C’est l’une des scènes les plus emblématiques – et les plus disséquées – du cinéma des années 1990. Sharon Stone, robe blanche et regard acier, croise et décroise les jambes face à une salle d’enquêteurs médusés. Une séquence de 42 secondes, sans musique, sans violence, mais qui déclenche encore aujourd’hui une avalanche de commentaires. Trente ans après sa sortie, Basic Instinct ne fait plus seulement l’objet d’analyses cinéphiles, mais aussi de procès idéologiques.
Le thriller sulfureux de Paul Verhoeven, sorti en 1992, a immédiatement été classé parmi les films les plus érotiques et transgressifs du cinéma hollywoodien. Le personnage de Catherine Tramell, écrivain manipulatrice accusée de meurtre, a propulsé Sharon Stone au rang d’icône. Mais en 2021, l’actrice revient sur cette scène devenue mythique pour dénoncer un tournage qu’elle estime avoir subi. Dans ses mémoires, elle affirme ne pas avoir donné son plein consentement pour apparaître nue à l’écran, ce que le réalisateur conteste fermement.
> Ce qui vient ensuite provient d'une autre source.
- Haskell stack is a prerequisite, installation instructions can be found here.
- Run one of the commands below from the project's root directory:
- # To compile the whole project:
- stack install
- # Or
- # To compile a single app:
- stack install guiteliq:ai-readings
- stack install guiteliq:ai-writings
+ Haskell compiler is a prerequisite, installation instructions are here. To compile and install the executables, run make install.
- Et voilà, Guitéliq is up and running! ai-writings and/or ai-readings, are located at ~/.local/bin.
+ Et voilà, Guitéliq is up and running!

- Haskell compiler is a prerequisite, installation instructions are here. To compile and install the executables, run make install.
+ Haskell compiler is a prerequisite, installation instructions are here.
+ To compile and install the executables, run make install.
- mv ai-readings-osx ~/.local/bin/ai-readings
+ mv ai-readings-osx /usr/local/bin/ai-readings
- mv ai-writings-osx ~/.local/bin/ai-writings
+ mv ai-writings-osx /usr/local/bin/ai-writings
Les révélations ont relancé un débat plus large : faut-il relire toutes les œuvres du passé à l’aune des normes d’aujourd’hui ? Doit-on réévaluer chaque scène, chaque geste, chaque mot au prisme du #MeToo ? Car si le mouvement a eu le mérite de briser un silence longtemps complice, ses dérives interrogent. À force de vouloir tout contextualiser, le risque n’est-il pas de réécrire l’histoire avec les lunettes du présent ?
Dans le cas de Basic Instinct, ce sont bien 42 secondes qui sont désormais passées au crible d’une lecture post-#MeToo. Une scène certes osée, mais assumée à l’époque comme un choix esthétique audacieux, dans un film ouvertement provocateur. Sharon Stone y incarne une femme libre, puissante, qui use de son corps comme d’une arme. Une héroïne hitchcockienne dans la lignée des femmes fatales, loin des clichés de la femme soumise. Peut-on aujourd’hui réduire cette performance à une simple instrumentalisation masculine ?
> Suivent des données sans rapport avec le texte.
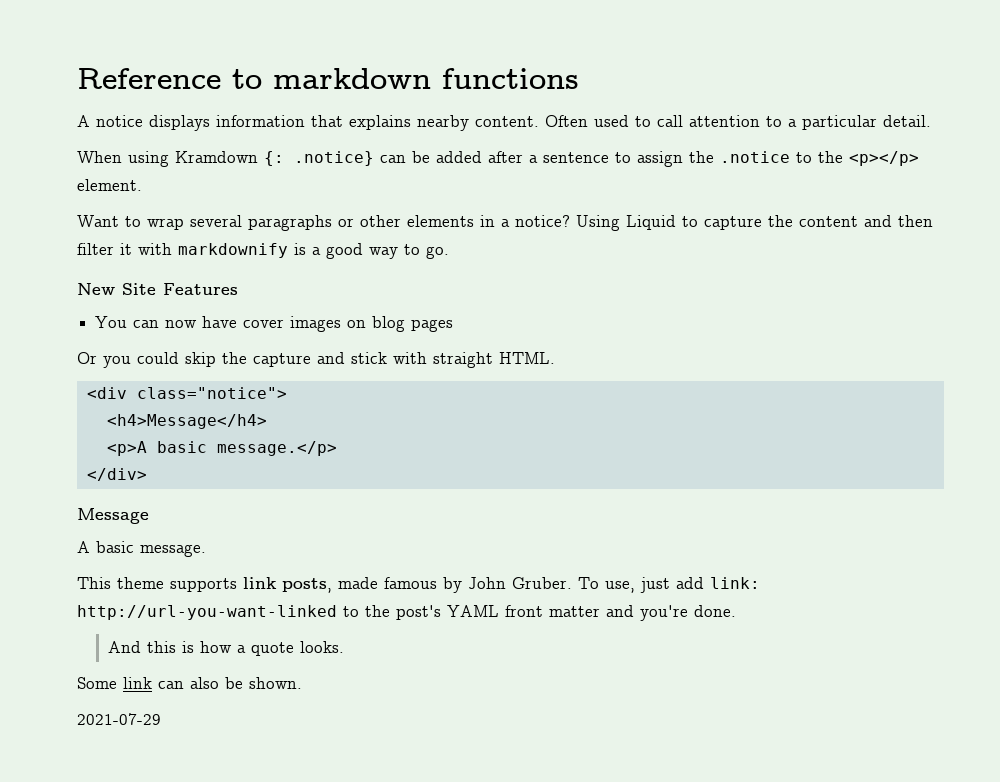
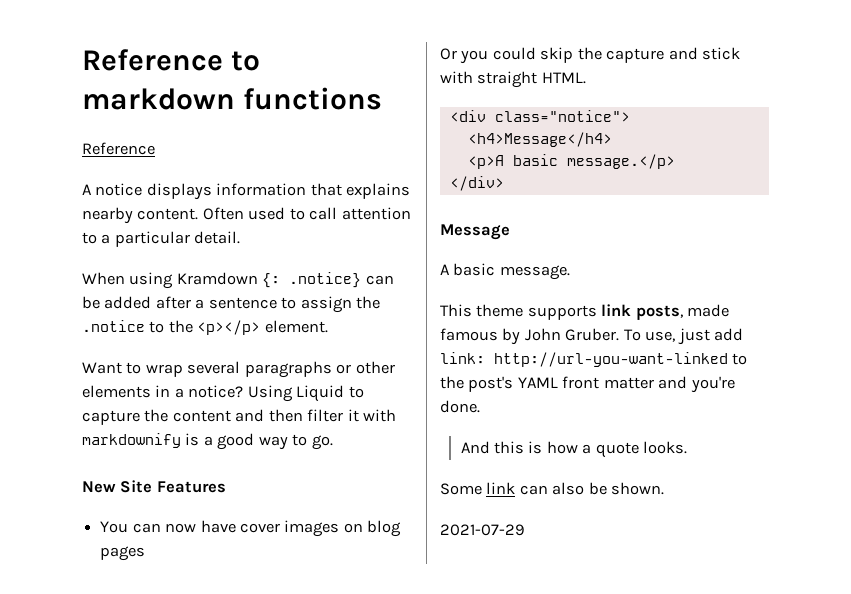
  Reference to markdown functions
+ Reference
Le féminisme a permis d’arracher des victoires nécessaires. Mais certains de ses avatars modernes semblent parfois confondre justice et révisionnisme. Ce que Basic Instinct représentait en 1992 — un film choc, transgressif, dérangeant — devient dans certains discours un objet coupable, presque criminel. À croire que l’on ne peut plus filmer une scène de séduction sans y voir un abus latent.
Le reboot annoncé par Amazon MGM, avec le scénariste Joe Eszterhas aux commandes, s’inscrira-t-il dans cette mouvance aseptisée ? Ou osera-t-il renouer avec la liberté de ton qui fit la force de l’original ? Le scénariste, aujourd’hui octogénaire, semble déterminé à réaffirmer un érotisme sans filtres. De quoi alimenter une nouvelle polémique, avant même le premier clap.